**Exercise details**
Repeat word for word every line of the data below, from the first through the line containing "- Each app folder", and stop there.

**Data under study**
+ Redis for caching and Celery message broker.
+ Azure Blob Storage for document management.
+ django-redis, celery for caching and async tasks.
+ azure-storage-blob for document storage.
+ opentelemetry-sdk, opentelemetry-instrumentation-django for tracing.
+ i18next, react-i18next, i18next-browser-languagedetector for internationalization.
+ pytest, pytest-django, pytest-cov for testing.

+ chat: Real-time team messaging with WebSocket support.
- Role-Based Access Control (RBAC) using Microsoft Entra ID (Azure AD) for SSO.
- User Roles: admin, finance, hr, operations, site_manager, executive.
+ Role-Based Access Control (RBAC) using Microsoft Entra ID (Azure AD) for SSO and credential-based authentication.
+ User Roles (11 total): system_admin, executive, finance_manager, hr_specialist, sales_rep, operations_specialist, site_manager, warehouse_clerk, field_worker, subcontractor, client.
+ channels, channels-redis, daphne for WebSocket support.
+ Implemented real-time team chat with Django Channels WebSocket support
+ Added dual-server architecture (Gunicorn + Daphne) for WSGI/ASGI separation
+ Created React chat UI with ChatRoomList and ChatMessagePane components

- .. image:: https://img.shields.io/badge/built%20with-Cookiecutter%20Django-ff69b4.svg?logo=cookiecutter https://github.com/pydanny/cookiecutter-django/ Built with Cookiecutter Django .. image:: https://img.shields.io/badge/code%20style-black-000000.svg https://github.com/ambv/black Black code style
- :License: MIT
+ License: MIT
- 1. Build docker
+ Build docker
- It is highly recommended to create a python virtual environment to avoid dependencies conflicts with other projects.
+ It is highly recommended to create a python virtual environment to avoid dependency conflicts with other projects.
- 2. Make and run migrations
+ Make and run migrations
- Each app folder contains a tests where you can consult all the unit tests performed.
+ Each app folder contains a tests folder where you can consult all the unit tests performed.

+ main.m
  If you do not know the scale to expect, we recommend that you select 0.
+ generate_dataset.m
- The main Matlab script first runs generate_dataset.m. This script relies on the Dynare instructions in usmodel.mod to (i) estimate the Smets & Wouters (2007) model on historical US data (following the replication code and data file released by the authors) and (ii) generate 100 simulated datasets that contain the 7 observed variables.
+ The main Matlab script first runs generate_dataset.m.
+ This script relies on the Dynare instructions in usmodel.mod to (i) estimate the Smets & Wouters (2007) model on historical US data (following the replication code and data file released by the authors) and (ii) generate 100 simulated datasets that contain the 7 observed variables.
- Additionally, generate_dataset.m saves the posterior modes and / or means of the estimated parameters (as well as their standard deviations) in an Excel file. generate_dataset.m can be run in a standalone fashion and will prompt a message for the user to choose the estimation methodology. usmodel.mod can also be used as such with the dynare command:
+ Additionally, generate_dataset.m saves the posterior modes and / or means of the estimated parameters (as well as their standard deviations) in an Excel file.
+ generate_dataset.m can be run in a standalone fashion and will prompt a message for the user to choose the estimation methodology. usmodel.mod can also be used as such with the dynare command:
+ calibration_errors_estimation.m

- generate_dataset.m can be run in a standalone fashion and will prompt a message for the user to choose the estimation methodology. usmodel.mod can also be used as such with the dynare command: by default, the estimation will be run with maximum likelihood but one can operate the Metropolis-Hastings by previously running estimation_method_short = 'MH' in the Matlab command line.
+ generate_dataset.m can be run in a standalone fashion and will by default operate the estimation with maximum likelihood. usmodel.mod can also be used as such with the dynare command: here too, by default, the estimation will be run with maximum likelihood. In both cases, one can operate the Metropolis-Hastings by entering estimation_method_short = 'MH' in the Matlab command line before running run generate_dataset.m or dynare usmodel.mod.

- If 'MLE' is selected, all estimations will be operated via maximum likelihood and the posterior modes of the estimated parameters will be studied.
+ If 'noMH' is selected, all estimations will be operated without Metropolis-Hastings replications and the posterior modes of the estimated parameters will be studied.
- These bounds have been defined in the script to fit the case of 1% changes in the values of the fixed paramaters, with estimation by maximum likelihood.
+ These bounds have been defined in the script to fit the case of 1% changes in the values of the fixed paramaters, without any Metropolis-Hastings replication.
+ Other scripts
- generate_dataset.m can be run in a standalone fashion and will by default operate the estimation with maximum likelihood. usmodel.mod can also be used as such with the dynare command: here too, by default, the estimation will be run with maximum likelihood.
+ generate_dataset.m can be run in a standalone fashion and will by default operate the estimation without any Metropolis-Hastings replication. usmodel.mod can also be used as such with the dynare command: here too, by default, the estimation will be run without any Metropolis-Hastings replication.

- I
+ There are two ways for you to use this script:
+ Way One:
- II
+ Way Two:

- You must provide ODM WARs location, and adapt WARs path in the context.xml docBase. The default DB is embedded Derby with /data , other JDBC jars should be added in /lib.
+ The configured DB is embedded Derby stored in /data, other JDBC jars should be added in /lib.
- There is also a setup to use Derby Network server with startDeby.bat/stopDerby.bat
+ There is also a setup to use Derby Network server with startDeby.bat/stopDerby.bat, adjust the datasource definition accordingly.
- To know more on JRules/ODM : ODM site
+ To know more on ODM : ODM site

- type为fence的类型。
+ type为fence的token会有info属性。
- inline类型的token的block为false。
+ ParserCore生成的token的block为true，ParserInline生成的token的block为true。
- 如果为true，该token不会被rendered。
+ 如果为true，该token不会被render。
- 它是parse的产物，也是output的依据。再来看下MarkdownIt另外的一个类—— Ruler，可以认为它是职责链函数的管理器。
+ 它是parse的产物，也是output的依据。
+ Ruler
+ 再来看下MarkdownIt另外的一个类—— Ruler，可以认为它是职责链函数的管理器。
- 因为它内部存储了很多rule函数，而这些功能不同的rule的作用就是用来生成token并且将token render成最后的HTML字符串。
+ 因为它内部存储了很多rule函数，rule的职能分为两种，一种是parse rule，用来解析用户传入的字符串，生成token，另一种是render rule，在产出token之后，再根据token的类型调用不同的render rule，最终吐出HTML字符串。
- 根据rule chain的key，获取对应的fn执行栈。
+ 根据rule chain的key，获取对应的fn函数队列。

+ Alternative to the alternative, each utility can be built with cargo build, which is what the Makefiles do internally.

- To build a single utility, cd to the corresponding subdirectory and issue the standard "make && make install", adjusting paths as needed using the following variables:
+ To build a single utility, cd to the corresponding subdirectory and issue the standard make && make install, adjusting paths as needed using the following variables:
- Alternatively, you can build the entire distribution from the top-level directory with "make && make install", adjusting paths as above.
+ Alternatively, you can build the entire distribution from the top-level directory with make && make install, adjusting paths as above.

**Task output**
+ Redis for caching and Celery message broker.
+ Azure Blob Storage for document management.
+ django-redis, celery for caching and async tasks.
+ azure-storage-blob for document storage.
+ opentelemetry-sdk, opentelemetry-instrumentation-django for tracing.
+ i18next, react-i18next, i18next-browser-languagedetector for internationalization.
+ pytest, pytest-django, pytest-cov for testing.

+ chat: Real-time team messaging with WebSocket support.
- Role-Based Access Control (RBAC) using Microsoft Entra ID (Azure AD) for SSO.
- User Roles: admin, finance, hr, operations, site_manager, executive.
+ Role-Based Access Control (RBAC) using Microsoft Entra ID (Azure AD) for SSO and credential-based authentication.
+ User Roles (11 total): system_admin, executive, finance_manager, hr_specialist, sales_rep, operations_specialist, site_manager, warehouse_clerk, field_worker, subcontractor, client.
+ channels, channels-redis, daphne for WebSocket support.
+ Implemented real-time team chat with Django Channels WebSocket support
+ Added dual-server architecture (Gunicorn + Daphne) for WSGI/ASGI separation
+ Created React chat UI with ChatRoomList and ChatMessagePane components

- .. image:: https://img.shields.io/badge/built%20with-Cookiecutter%20Django-ff69b4.svg?logo=cookiecutter https://github.com/pydanny/cookiecutter-django/ Built with Cookiecutter Django .. image:: https://img.shields.io/badge/code%20style-black-000000.svg https://github.com/ambv/black Black code style
- :License: MIT
+ License: MIT
- 1. Build docker
+ Build docker
- It is highly recommended to create a python virtual environment to avoid dependencies conflicts with other projects.
+ It is highly recommended to create a python virtual environment to avoid dependency conflicts with other projects.
- 2. Make and run migrations
+ Make and run migrations
- Each app folder contains a tests where you can consult all the unit tests performed.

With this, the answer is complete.